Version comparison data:
┄┄┄┄┄┄┄┄┄┄
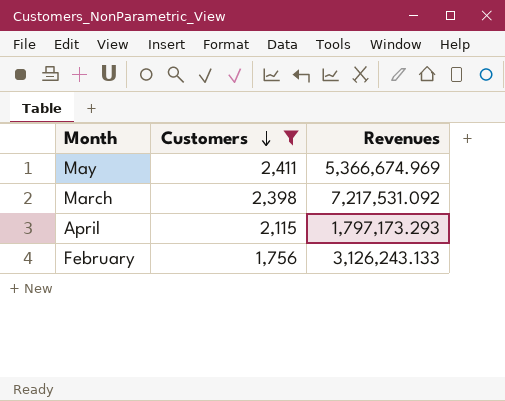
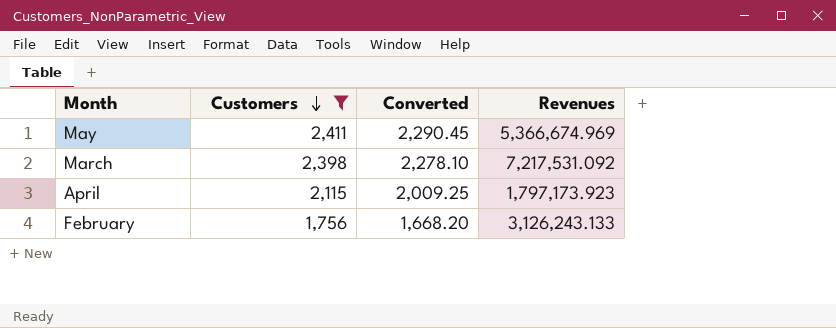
column Converted | formula: none -> [Customers] * 0.95
April | Revenues: 1,797,173.293 -> 1,797,173.923

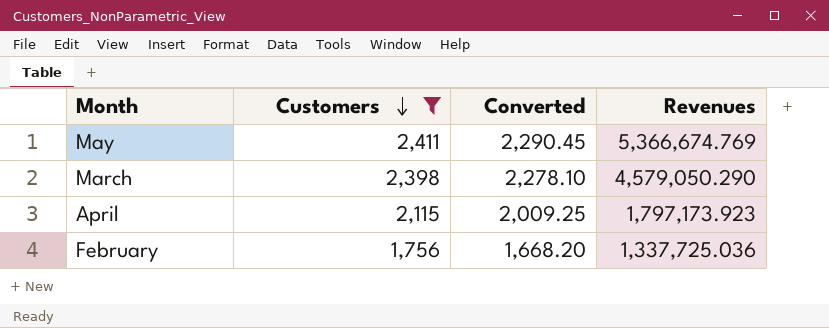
May | Revenues: 5,366,674.969 -> 5,366,674.769
March | Revenues: 7,217,531.092 -> 4,579,050.290
February | Revenues: 3,126,243.133 -> 1,337,725.036

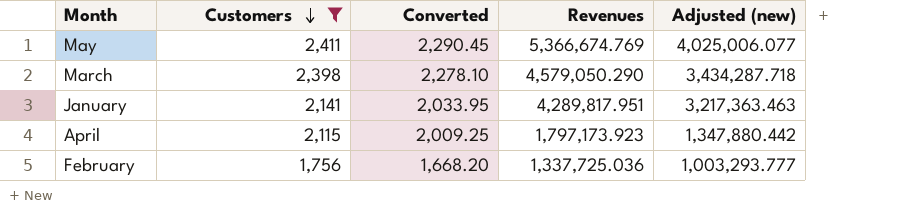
column Adjusted (new) | formula: none -> [Revenues] * 0.75
row January: none -> 2,141 | 2,033.95 | 4,289,817.951 | 3,217,363.463

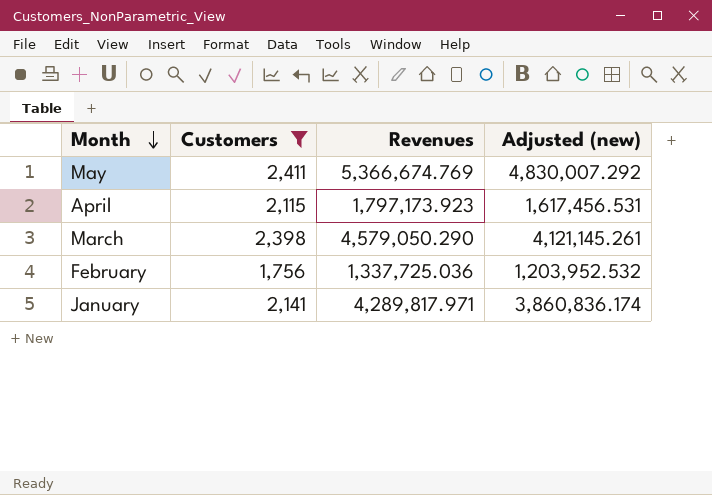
row order: Customers descending -> Month descending
column Converted | formula: [Customers] * 0.95 -> none
column Adjusted (new) | formula: [Revenues] * 0.75 -> [Revenues] * 0.9
January | Revenues: 4,289,817.951 -> 4,289,817.971

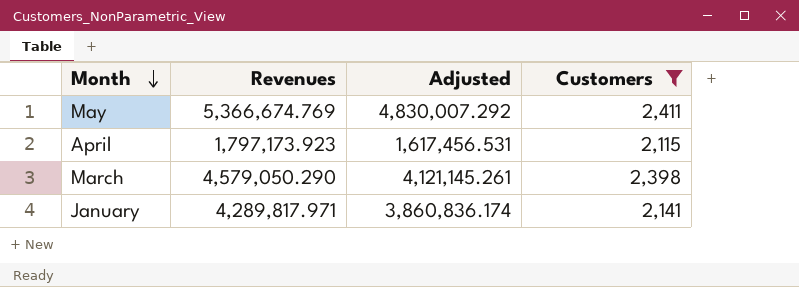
column name: Adjusted (new) -> Adjusted
column Customers | position: 2 -> 4
row February: 1,756 | 1,337,725.036 | 1,203,952.532 -> none

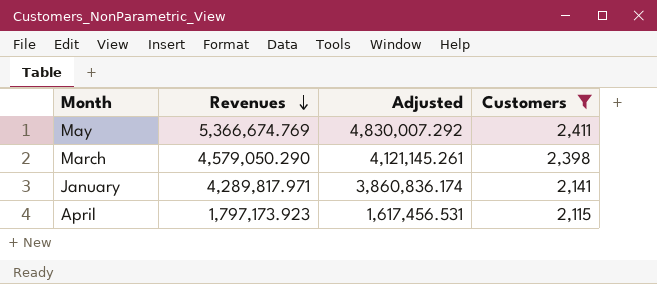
row order: Month descending -> Revenues descending

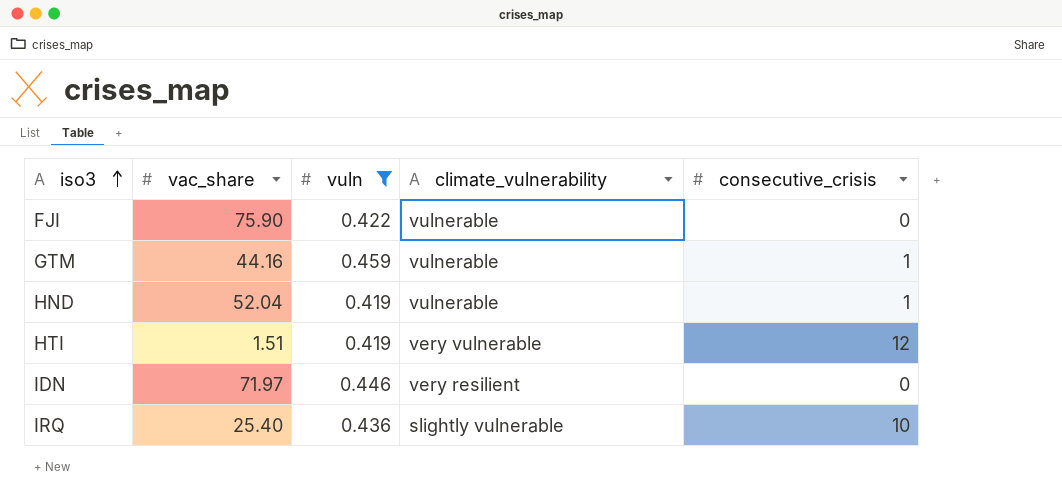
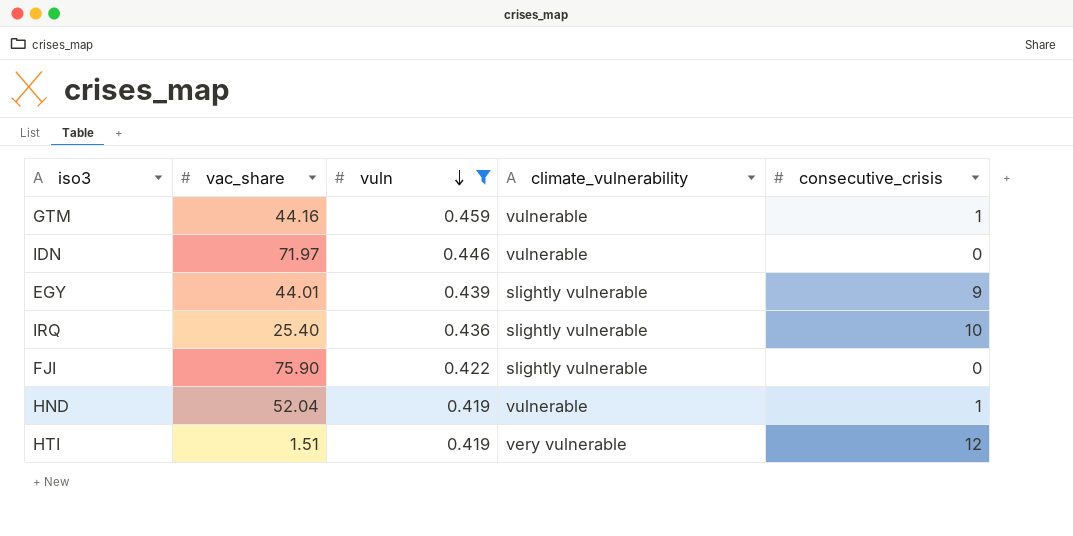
row order: iso3 ascending -> vuln descending
IDN | climate_vulnerability: very resilient -> vulnerable
row EGY: none -> 44.01 | 0.439 | slightly vulnerable | 9
FJI | climate_vulnerability: vulnerable -> slightly vulnerable

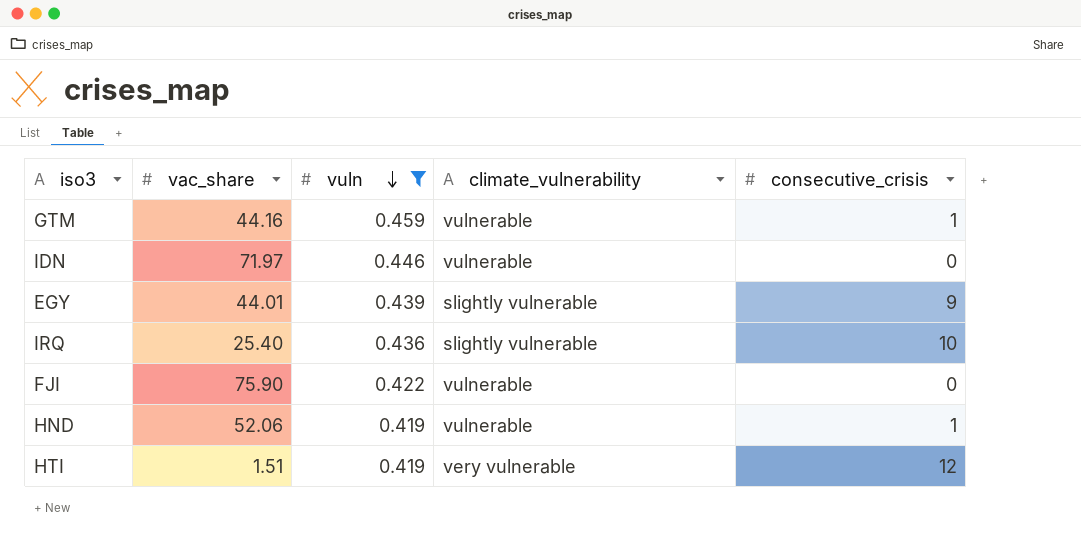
FJI | climate_vulnerability: slightly vulnerable -> vulnerable
HND | vac_share: 52.04 -> 52.06

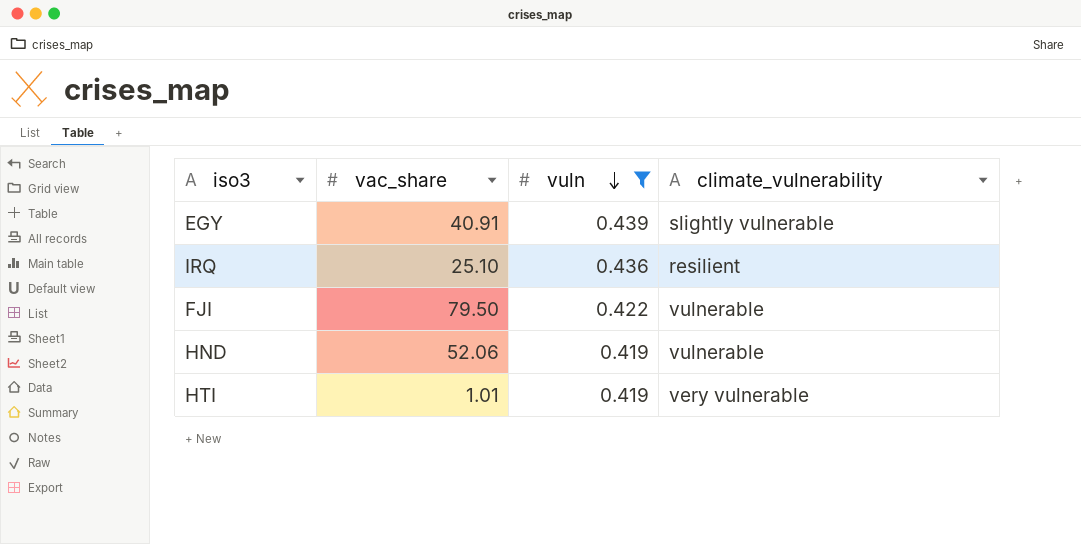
column consecutive_crisis | position: 5 -> none
row GTM: 44.16 | 0.459 | vulnerable | 1 -> none
row IDN: 71.97 | 0.446 | vulnerable | 0 -> none
EGY | vac_share: 44.01 -> 40.91
IRQ | vac_share: 25.40 -> 25.10
IRQ | climate_vulnerability: slightly vulnerable -> resilient
FJI | vac_share: 75.90 -> 79.50
HTI | vac_share: 1.51 -> 1.01

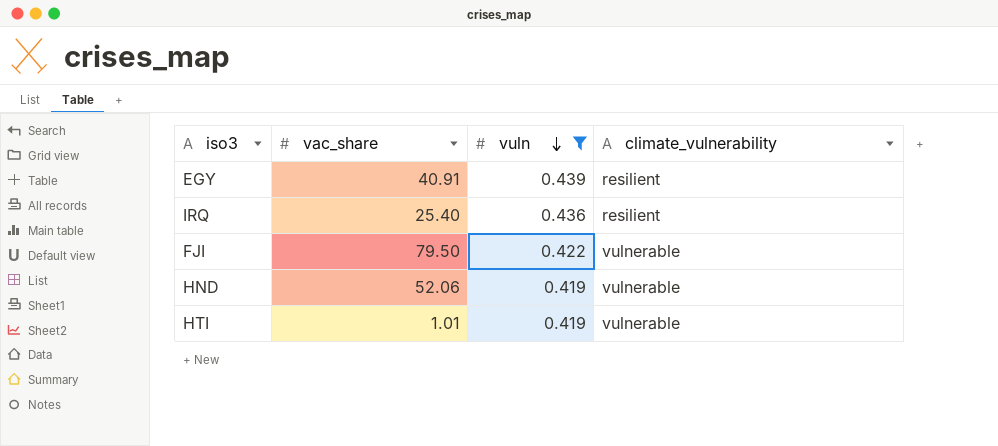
EGY | climate_vulnerability: slightly vulnerable -> resilient
IRQ | vac_share: 25.10 -> 25.40
HTI | climate_vulnerability: very vulnerable -> vulnerable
┄┄┄┄┄┄┄┄┄┄
### TASK PROMPT
With the pictures omitted, restate every entry above word for word.

### YOUR SOLUTION
column Converted | formula: none -> [Customers] * 0.95
April | Revenues: 1,797,173.293 -> 1,797,173.923

May | Revenues: 5,366,674.969 -> 5,366,674.769
March | Revenues: 7,217,531.092 -> 4,579,050.290
February | Revenues: 3,126,243.133 -> 1,337,725.036

column Adjusted (new) | formula: none -> [Revenues] * 0.75
row January: none -> 2,141 | 2,033.95 | 4,289,817.951 | 3,217,363.463

row order: Customers descending -> Month descending
column Converted | formula: [Customers] * 0.95 -> none
column Adjusted (new) | formula: [Revenues] * 0.75 -> [Revenues] * 0.9
January | Revenues: 4,289,817.951 -> 4,289,817.971

column name: Adjusted (new) -> Adjusted
column Customers | position: 2 -> 4
row February: 1,756 | 1,337,725.036 | 1,203,952.532 -> none

row order: Month descending -> Revenues descending

row order: iso3 ascending -> vuln descending
IDN | climate_vulnerability: very resilient -> vulnerable
row EGY: none -> 44.01 | 0.439 | slightly vulnerable | 9
FJI | climate_vulnerability: vulnerable -> slightly vulnerable

FJI | climate_vulnerability: slightly vulnerable -> vulnerable
HND | vac_share: 52.04 -> 52.06

column consecutive_crisis | position: 5 -> none
row GTM: 44.16 | 0.459 | vulnerable | 1 -> none
row IDN: 71.97 | 0.446 | vulnerable | 0 -> none
EGY | vac_share: 44.01 -> 40.91
IRQ | vac_share: 25.40 -> 25.10
IRQ | climate_vulnerability: slightly vulnerable -> resilient
FJI | vac_share: 75.90 -> 79.50
HTI | vac_share: 1.51 -> 1.01

EGY | climate_vulnerability: slightly vulnerable -> resilient
IRQ | vac_share: 25.10 -> 25.40
HTI | climate_vulnerability: very vulnerable -> vulnerable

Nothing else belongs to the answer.